Terry Jo Bichell, PhD, at her lab in Nashville, Tennessee. (Photo by Wes Duenkel)

“NORD is focused on rare diseases, but not on biomarkers and outcome measures,” she told us. “COMBINEDBrain is working with severe, rare genetic neurological disorders, and using the lessons from Angelman, Rett syndrome and spinal muscular atrophy that already have treatments in the pipeline to help these ultra-rare disorders — ones that have only 300 patients worldwide. If we all work together, then we can actually de-risk clinical trial readiness and get pharmaceutical firms to realize it might not be so hard to come up with treatments for these guys.”

Bichell also said that when doing clinical trials, it’s important to measure the right thing.

“For example, in Angelman, communications is the holy grail; everyone wants to have that be the endpoint,” she said. “But what if we give a drug that helps them sleep better, be less anxious and do life skills better — but they don’t start talking? What if we’re only measuring communications as the endpoint?”

As with nearly all Angelman patients, Bichell’s 20-year-old son, Louie, has never been able to speak. She received the diagnosis by phone in 1999 while working as a midwife at a maternity center in the Mexican city of San Miguel de Allende.

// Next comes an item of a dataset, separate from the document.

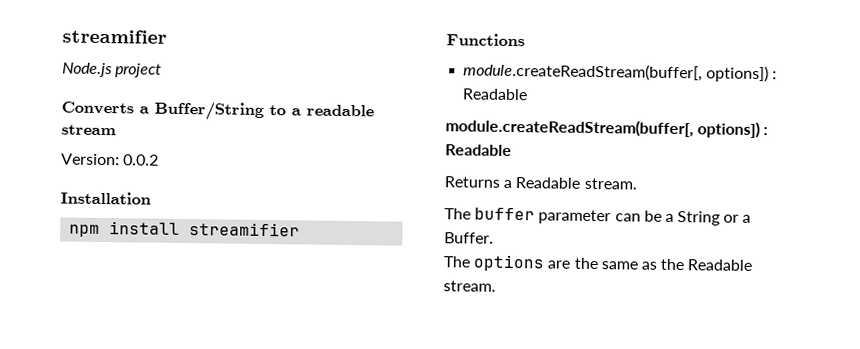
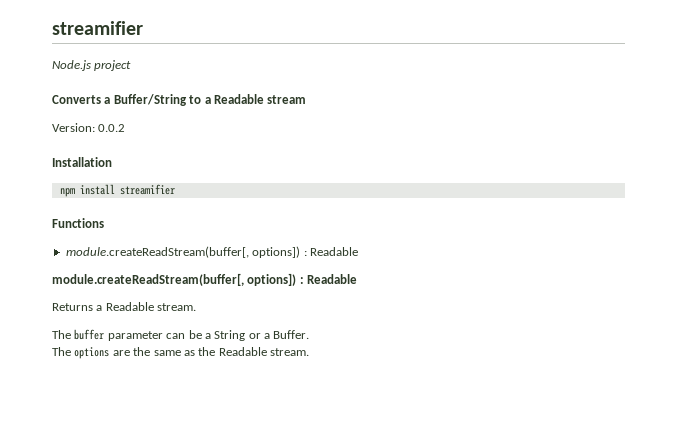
[306,104,374,117] readable -> [213,94,264,104] Readable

“I walked a mile to the closest Internet café and started googling Angelman syndrome,” she recalled. “Twenty years ago, there really was no treatment for Angelman. They told me to just go home and have a good life.”

That inspired Bichell — who by then already had a master’s degree in public health from Boston University — to go back to school and earn a PhD in neuroscience from Vanderbilt University.

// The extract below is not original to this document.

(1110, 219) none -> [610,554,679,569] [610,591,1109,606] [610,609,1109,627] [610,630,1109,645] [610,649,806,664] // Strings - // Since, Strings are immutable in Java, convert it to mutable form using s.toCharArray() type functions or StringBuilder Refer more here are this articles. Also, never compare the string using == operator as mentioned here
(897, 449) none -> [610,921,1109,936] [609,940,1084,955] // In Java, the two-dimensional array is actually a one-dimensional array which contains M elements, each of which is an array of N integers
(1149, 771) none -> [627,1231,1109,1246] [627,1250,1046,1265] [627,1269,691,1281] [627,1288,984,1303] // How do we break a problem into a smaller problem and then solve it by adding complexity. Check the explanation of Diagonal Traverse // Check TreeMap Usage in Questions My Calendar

Bichell: ‘Biomarkers are crucial’

While no one has yet found a cure for Angelman, several pharmaceutical companies are eagerly investigating treatments that could one day win approval by the U.S. Food and Drug Administration (FDA). These include Biogen, GeneTx Biotherapeutics, Ionis Pharmaceuticals, Ovid Therapeutics, and Roche.

“We never feel like we do enough for our kids. But if we just spend time with our child, it might even be more selfish,” said Bichell, whose husband, David Bichell, is a congenital heart surgeon at Vanderbilt. “It’s fun and easy to be with your child. The hard part is doing the science or finding a treatment that will actually make a difference.”

ICD-10

An explosion in the discovery of new genetic diseases is driving the need for more ICD-10 codes such as the one recently assigned to Angelman syndrome. (Photo by Larry Luxner)

To that end, she said, “biomarkers don’t sound as actually exciting as a cure, but let me tell you it is crucial. We might find a drug that works, but we’re measuring the wrong thing, so it never gets FDA approval.”

Bichell said she’s grateful that Angelman now has a unique ICD-10 disease code assigned to it — Q93.51 — and that “a lot of treatments are coming down the pike” for her son’s particular disorder.

Angelman is believed to affect 1 in 10,000 to 15,000 births, though that’s just a vague estimate.

“We don’t know the incidence of Angelman or its mortality or morbidity rates, because until last year, we didn’t have a code,” she said. “You might even say my son is lucky to have Angelman right now, at this pivotal moment, because there’s a real chance it will be cured in his lifetime.”

Besides Louis, the Bichells have four daughters — ranging in age from 27 to 38 — and a one-year-old grandson.

“I want them to see me working as hard as I possibly can to help their brother,” she said. “Louie is actually pretty happy, but he has a lifetime ahead of him that’s going to be hard. And my other kids will need to take care of him after I’m gone.”